**What this task involves**: Please reproduce every entry below without omitting a single line.

**Records for this exercise**:
● ● ●

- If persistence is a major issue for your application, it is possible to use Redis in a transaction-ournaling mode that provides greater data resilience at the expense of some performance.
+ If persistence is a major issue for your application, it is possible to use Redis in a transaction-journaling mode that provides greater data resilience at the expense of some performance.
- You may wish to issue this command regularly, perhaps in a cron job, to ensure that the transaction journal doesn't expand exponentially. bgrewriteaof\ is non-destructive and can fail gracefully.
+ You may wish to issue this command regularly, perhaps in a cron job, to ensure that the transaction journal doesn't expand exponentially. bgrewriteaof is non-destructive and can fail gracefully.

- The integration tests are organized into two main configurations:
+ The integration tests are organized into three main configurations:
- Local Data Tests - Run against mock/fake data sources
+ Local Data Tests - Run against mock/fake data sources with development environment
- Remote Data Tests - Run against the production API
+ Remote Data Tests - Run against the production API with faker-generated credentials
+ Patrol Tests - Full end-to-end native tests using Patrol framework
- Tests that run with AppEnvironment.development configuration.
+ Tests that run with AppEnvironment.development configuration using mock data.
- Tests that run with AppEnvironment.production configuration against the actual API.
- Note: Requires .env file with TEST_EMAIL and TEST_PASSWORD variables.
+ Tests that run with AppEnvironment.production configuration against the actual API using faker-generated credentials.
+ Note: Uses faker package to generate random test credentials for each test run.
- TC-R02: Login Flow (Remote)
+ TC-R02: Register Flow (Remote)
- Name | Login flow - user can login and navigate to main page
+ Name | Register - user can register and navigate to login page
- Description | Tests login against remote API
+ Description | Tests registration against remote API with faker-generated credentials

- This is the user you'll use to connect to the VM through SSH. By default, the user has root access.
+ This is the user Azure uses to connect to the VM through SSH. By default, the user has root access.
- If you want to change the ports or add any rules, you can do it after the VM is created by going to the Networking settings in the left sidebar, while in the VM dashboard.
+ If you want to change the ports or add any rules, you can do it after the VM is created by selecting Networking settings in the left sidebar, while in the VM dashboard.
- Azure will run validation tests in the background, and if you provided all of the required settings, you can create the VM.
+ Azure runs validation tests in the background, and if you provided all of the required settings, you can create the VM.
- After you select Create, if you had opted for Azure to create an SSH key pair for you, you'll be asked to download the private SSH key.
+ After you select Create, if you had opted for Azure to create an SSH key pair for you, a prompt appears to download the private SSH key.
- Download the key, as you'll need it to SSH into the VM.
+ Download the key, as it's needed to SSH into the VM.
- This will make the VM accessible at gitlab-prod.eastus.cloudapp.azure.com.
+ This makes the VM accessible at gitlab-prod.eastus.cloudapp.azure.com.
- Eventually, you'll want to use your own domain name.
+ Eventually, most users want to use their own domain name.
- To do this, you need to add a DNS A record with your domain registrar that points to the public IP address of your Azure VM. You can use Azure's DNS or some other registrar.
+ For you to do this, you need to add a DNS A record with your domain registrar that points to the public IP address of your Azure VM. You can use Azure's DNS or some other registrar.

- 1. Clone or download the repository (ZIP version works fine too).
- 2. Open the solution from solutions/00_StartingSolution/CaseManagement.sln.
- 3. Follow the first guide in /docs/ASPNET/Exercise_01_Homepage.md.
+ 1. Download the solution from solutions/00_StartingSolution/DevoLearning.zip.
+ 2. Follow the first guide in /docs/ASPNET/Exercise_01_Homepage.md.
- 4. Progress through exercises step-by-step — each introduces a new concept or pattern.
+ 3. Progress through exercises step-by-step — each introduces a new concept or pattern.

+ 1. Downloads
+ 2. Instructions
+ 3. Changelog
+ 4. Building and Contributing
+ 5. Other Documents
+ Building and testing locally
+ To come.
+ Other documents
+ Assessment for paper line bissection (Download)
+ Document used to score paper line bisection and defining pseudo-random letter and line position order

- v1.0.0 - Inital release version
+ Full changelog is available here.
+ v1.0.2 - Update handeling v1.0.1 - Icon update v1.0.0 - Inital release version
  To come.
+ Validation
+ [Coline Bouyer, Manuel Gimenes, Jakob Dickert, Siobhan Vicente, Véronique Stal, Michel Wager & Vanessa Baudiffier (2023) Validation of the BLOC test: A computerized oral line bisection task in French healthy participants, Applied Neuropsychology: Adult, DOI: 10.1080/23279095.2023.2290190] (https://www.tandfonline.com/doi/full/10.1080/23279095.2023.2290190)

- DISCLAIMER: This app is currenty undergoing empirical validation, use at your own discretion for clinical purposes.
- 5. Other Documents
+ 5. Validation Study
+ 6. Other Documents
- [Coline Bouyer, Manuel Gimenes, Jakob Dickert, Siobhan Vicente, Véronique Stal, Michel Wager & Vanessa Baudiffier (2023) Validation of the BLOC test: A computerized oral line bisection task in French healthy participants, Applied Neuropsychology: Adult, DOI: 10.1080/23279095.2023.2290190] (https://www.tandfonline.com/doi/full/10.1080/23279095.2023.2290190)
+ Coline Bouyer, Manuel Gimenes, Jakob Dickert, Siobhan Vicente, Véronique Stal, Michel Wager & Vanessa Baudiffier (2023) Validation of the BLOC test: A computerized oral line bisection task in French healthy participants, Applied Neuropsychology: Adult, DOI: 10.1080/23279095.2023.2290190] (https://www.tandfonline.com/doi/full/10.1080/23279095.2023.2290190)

● ● ●

**Solution to this task**:
- If persistence is a major issue for your application, it is possible to use Redis in a transaction-ournaling mode that provides greater data resilience at the expense of some performance.
+ If persistence is a major issue for your application, it is possible to use Redis in a transaction-journaling mode that provides greater data resilience at the expense of some performance.
- You may wish to issue this command regularly, perhaps in a cron job, to ensure that the transaction journal doesn't expand exponentially. bgrewriteaof\ is non-destructive and can fail gracefully.
+ You may wish to issue this command regularly, perhaps in a cron job, to ensure that the transaction journal doesn't expand exponentially. bgrewriteaof is non-destructive and can fail gracefully.

- The integration tests are organized into two main configurations:
+ The integration tests are organized into three main configurations:
- Local Data Tests - Run against mock/fake data sources
+ Local Data Tests - Run against mock/fake data sources with development environment
- Remote Data Tests - Run against the production API
+ Remote Data Tests - Run against the production API with faker-generated credentials
+ Patrol Tests - Full end-to-end native tests using Patrol framework
- Tests that run with AppEnvironment.development configuration.
+ Tests that run with AppEnvironment.development configuration using mock data.
- Tests that run with AppEnvironment.production configuration against the actual API.
- Note: Requires .env file with TEST_EMAIL and TEST_PASSWORD variables.
+ Tests that run with AppEnvironment.production configuration against the actual API using faker-generated credentials.
+ Note: Uses faker package to generate random test credentials for each test run.
- TC-R02: Login Flow (Remote)
+ TC-R02: Register Flow (Remote)
- Name | Login flow - user can login and navigate to main page
+ Name | Register - user can register and navigate to login page
- Description | Tests login against remote API
+ Description | Tests registration against remote API with faker-generated credentials

- This is the user you'll use to connect to the VM through SSH. By default, the user has root access.
+ This is the user Azure uses to connect to the VM through SSH. By default, the user has root access.
- If you want to change the ports or add any rules, you can do it after the VM is created by going to the Networking settings in the left sidebar, while in the VM dashboard.
+ If you want to change the ports or add any rules, you can do it after the VM is created by selecting Networking settings in the left sidebar, while in the VM dashboard.
- Azure will run validation tests in the background, and if you provided all of the required settings, you can create the VM.
+ Azure runs validation tests in the background, and if you provided all of the required settings, you can create the VM.
- After you select Create, if you had opted for Azure to create an SSH key pair for you, you'll be asked to download the private SSH key.
+ After you select Create, if you had opted for Azure to create an SSH key pair for you, a prompt appears to download the private SSH key.
- Download the key, as you'll need it to SSH into the VM.
+ Download the key, as it's needed to SSH into the VM.
- This will make the VM accessible at gitlab-prod.eastus.cloudapp.azure.com.
+ This makes the VM accessible at gitlab-prod.eastus.cloudapp.azure.com.
- Eventually, you'll want to use your own domain name.
+ Eventually, most users want to use their own domain name.
- To do this, you need to add a DNS A record with your domain registrar that points to the public IP address of your Azure VM. You can use Azure's DNS or some other registrar.
+ For you to do this, you need to add a DNS A record with your domain registrar that points to the public IP address of your Azure VM. You can use Azure's DNS or some other registrar.

- 1. Clone or download the repository (ZIP version works fine too).
- 2. Open the solution from solutions/00_StartingSolution/CaseManagement.sln.
- 3. Follow the first guide in /docs/ASPNET/Exercise_01_Homepage.md.
+ 1. Download the solution from solutions/00_StartingSolution/DevoLearning.zip.
+ 2. Follow the first guide in /docs/ASPNET/Exercise_01_Homepage.md.
- 4. Progress through exercises step-by-step — each introduces a new concept or pattern.
+ 3. Progress through exercises step-by-step — each introduces a new concept or pattern.

+ 1. Downloads
+ 2. Instructions
+ 3. Changelog
+ 4. Building and Contributing
+ 5. Other Documents
+ Building and testing locally
+ To come.
+ Other documents
+ Assessment for paper line bissection (Download)
+ Document used to score paper line bisection and defining pseudo-random letter and line position order

- v1.0.0 - Inital release version
+ Full changelog is available here.
+ v1.0.2 - Update handeling v1.0.1 - Icon update v1.0.0 - Inital release version
  To come.
+ Validation
+ [Coline Bouyer, Manuel Gimenes, Jakob Dickert, Siobhan Vicente, Véronique Stal, Michel Wager & Vanessa Baudiffier (2023) Validation of the BLOC test: A computerized oral line bisection task in French healthy participants, Applied Neuropsychology: Adult, DOI: 10.1080/23279095.2023.2290190] (https://www.tandfonline.com/doi/full/10.1080/23279095.2023.2290190)

- DISCLAIMER: This app is currenty undergoing empirical validation, use at your own discretion for clinical purposes.
- 5. Other Documents
+ 5. Validation Study
+ 6. Other Documents
- [Coline Bouyer, Manuel Gimenes, Jakob Dickert, Siobhan Vicente, Véronique Stal, Michel Wager & Vanessa Baudiffier (2023) Validation of the BLOC test: A computerized oral line bisection task in French healthy participants, Applied Neuropsychology: Adult, DOI: 10.1080/23279095.2023.2290190] (https://www.tandfonline.com/doi/full/10.1080/23279095.2023.2290190)
+ Coline Bouyer, Manuel Gimenes, Jakob Dickert, Siobhan Vicente, Véronique Stal, Michel Wager & Vanessa Baudiffier (2023) Validation of the BLOC test: A computerized oral line bisection task in French healthy participants, Applied Neuropsychology: Adult, DOI: 10.1080/23279095.2023.2290190] (https://www.tandfonline.com/doi/full/10.1080/23279095.2023.2290190)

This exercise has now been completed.